If a line in the entries below includes the string "center", copy it out.

Start of Block

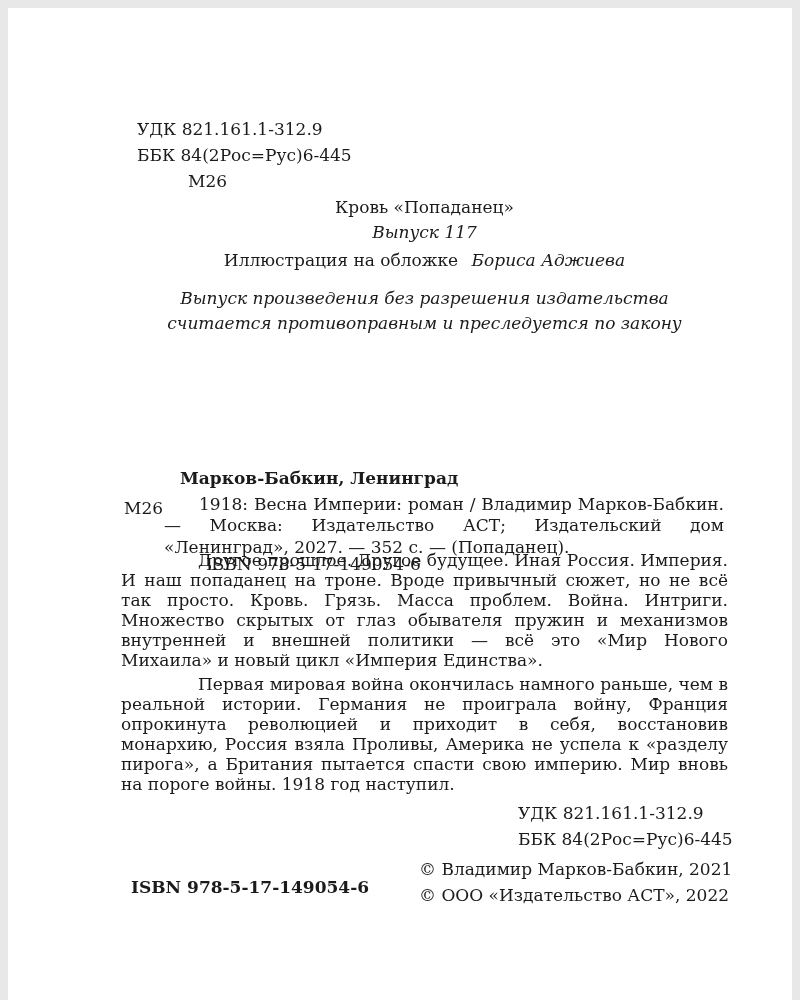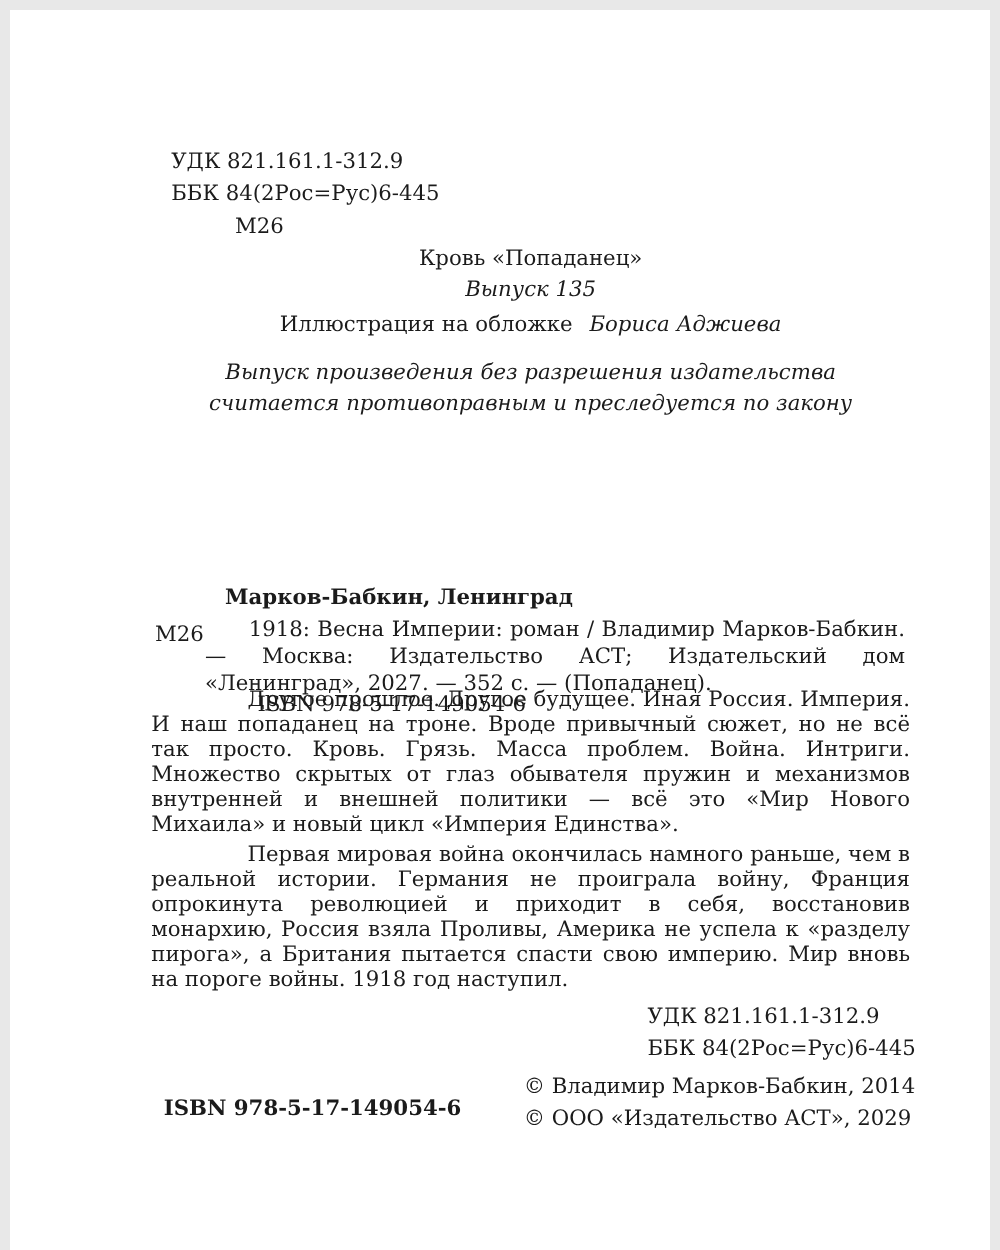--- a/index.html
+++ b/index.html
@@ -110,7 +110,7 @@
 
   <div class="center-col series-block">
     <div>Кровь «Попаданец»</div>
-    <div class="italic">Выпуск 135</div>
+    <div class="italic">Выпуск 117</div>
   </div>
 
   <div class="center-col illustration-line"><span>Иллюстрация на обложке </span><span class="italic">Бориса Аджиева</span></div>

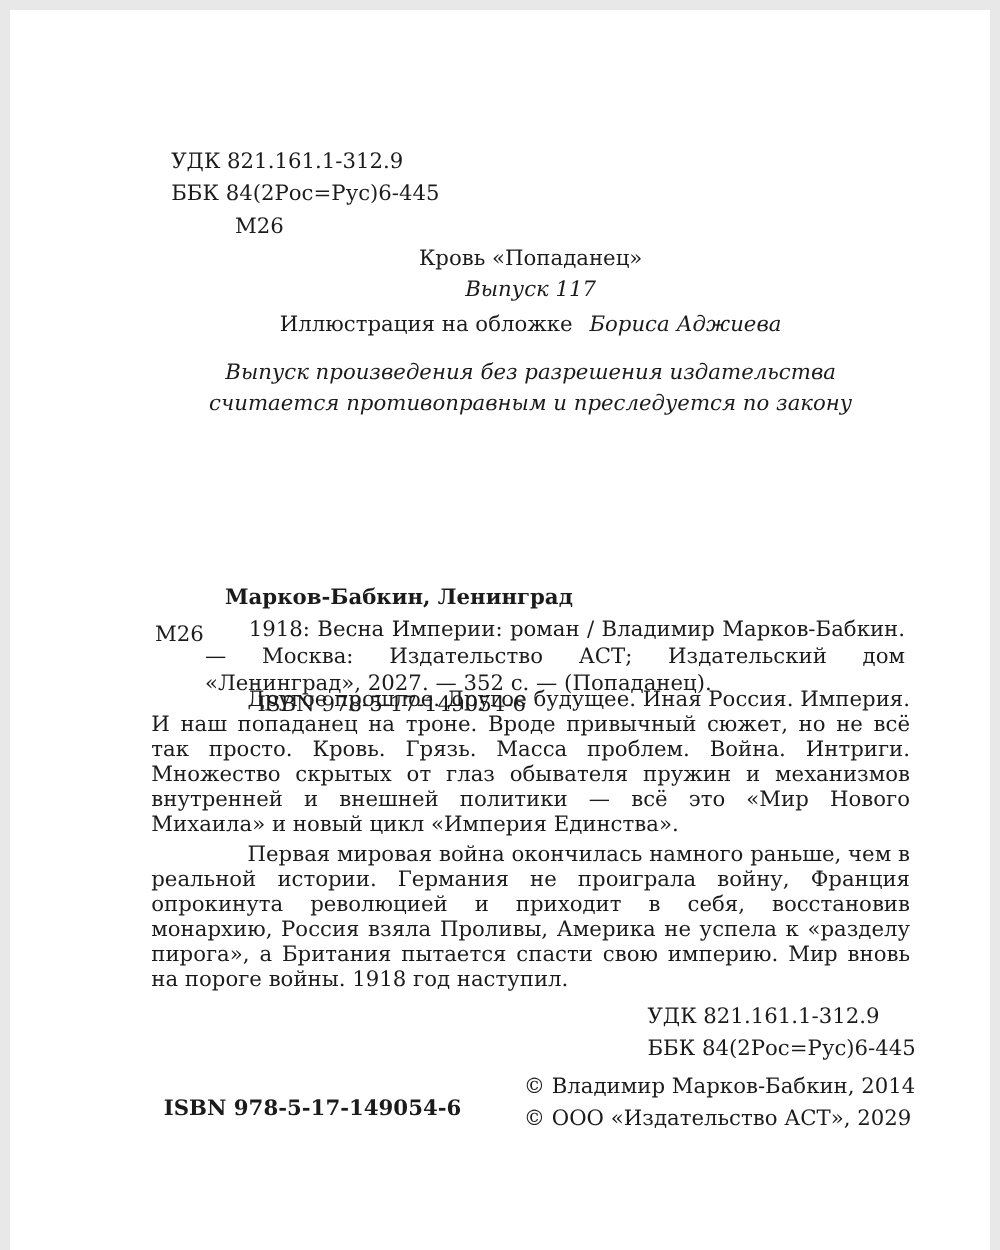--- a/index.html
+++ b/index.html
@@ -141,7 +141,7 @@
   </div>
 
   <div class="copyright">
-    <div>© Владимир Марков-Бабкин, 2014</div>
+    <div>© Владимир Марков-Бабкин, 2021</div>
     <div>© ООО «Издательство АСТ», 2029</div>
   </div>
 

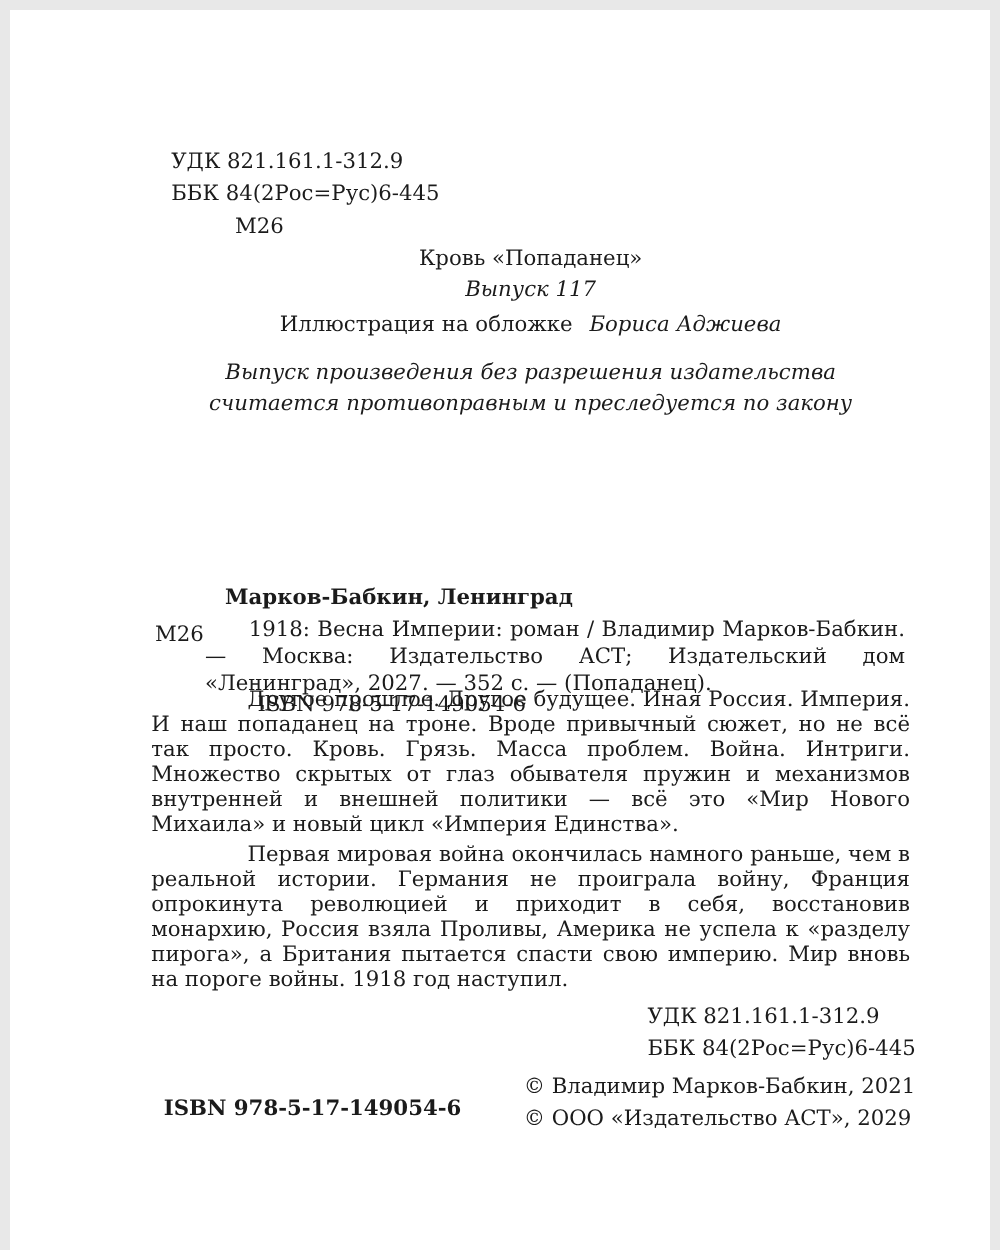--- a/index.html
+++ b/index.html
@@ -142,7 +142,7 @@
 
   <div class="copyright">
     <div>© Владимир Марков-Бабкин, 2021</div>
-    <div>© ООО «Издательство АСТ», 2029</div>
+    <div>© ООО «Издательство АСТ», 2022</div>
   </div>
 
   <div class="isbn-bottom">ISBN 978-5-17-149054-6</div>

End of Block

* [Solution]
   <div class="center-col series-block">
   <div class="center-col illustration-line"><span>Иллюстрация на обложке </span><span class="italic">Бориса Аджиева</span></div>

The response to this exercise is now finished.